**WORK TO BE COMPLETED**
Give the number of lines in the records below that hold "filter"; nothing else is needed.
******
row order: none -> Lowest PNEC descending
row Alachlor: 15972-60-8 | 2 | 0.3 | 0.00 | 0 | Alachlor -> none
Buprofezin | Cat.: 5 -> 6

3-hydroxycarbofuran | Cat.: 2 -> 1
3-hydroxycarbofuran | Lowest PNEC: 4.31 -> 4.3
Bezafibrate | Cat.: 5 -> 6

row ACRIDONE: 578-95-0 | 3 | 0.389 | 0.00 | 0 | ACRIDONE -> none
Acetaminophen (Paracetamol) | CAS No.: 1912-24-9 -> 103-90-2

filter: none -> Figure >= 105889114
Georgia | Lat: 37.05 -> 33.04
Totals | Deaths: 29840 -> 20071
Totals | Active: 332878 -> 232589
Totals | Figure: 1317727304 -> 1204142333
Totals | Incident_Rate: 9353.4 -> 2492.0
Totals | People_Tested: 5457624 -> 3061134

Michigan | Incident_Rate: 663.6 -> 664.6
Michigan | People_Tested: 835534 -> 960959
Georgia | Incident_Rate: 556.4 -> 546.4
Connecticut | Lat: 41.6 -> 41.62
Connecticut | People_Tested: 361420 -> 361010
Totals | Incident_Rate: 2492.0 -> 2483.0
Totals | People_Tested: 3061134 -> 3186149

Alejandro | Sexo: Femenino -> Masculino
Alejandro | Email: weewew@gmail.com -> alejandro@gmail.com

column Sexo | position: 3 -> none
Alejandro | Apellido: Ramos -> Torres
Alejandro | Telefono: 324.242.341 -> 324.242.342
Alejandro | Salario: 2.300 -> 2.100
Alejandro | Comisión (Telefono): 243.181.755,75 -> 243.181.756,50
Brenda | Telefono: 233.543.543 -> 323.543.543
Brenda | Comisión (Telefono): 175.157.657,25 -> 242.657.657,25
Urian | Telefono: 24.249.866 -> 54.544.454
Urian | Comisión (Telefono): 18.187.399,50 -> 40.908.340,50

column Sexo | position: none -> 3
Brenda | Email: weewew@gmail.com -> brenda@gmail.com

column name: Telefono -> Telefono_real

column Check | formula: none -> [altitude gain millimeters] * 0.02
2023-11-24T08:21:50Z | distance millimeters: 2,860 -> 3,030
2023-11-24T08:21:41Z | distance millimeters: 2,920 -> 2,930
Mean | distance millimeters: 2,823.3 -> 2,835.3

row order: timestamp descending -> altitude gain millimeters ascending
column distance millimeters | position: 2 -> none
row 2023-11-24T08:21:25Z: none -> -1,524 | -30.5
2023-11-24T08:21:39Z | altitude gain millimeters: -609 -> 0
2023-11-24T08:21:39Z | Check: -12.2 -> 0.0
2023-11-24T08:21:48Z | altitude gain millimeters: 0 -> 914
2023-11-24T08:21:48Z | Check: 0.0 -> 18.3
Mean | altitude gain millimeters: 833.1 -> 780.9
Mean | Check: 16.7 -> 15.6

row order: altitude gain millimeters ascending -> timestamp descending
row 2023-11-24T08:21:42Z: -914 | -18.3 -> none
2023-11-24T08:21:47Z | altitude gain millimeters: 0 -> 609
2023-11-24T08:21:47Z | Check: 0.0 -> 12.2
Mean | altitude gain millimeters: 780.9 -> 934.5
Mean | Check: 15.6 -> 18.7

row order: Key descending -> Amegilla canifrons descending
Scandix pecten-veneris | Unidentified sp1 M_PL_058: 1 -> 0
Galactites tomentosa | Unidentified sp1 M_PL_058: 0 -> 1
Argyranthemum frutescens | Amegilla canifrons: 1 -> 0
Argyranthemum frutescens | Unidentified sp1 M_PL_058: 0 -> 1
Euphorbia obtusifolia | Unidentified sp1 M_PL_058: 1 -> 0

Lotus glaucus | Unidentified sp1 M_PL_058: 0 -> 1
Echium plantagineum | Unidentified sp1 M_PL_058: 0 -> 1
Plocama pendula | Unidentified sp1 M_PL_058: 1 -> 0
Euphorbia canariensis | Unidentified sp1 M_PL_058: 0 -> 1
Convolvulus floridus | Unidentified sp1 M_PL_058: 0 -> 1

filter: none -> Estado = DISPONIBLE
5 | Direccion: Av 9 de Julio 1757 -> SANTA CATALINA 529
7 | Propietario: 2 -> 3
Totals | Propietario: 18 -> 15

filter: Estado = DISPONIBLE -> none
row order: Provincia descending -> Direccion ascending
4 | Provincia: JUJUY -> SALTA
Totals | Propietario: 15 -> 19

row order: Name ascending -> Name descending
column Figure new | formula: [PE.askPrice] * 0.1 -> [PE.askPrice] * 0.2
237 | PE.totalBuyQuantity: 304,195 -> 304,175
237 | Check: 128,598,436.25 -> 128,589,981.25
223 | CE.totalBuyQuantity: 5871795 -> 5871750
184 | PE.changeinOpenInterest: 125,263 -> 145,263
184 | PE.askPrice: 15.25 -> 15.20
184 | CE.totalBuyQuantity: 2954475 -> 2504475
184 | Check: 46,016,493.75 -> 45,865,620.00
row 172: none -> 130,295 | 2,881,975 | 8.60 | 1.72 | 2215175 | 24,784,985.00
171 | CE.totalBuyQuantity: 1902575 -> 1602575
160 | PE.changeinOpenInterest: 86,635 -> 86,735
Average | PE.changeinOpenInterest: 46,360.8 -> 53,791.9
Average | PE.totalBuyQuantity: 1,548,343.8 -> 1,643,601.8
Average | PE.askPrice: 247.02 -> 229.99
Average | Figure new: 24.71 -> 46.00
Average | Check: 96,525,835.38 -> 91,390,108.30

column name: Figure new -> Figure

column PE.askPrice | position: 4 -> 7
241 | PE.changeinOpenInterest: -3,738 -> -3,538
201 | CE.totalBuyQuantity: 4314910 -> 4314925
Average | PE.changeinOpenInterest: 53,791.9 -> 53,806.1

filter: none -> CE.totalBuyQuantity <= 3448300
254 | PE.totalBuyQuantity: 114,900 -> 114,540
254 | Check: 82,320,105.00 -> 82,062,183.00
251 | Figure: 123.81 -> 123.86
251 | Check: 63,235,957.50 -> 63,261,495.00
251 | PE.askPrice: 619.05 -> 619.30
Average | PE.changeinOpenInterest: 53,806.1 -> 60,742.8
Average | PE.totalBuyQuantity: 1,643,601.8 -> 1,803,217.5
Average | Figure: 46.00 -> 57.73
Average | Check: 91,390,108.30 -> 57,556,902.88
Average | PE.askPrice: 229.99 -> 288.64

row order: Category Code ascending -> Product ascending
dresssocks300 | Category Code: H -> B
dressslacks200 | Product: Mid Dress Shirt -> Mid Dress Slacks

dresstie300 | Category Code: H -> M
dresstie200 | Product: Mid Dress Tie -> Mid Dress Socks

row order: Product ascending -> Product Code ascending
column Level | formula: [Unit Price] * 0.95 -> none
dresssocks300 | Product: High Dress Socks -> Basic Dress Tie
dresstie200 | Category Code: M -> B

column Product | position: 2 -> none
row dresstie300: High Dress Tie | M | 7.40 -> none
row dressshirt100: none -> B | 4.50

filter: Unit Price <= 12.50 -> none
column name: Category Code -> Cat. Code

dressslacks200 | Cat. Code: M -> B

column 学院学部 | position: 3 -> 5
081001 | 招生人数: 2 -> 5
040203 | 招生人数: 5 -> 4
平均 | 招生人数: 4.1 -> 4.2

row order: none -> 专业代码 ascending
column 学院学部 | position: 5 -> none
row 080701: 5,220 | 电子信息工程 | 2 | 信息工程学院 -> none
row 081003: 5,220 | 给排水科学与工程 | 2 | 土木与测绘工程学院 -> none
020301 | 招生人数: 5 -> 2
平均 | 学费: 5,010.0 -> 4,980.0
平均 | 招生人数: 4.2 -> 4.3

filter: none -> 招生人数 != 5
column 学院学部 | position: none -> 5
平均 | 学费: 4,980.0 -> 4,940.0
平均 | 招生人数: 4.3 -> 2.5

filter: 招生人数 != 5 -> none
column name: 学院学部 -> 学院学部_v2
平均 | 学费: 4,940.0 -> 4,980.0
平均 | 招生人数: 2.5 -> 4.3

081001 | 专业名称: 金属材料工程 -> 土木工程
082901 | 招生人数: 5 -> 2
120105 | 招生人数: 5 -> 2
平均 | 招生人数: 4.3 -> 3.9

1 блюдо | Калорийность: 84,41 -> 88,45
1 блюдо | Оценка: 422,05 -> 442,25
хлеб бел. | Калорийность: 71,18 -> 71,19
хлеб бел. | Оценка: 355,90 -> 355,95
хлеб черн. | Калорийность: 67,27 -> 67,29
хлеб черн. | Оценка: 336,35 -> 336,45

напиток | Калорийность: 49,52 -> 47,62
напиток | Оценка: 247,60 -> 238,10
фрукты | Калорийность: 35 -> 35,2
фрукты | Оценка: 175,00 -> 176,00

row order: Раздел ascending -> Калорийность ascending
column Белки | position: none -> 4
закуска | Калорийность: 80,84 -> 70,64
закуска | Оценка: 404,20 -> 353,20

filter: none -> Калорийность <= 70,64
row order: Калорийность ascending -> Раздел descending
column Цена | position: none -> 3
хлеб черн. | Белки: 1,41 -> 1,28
******
**RESPONSE TO THIS EXERCISE**
8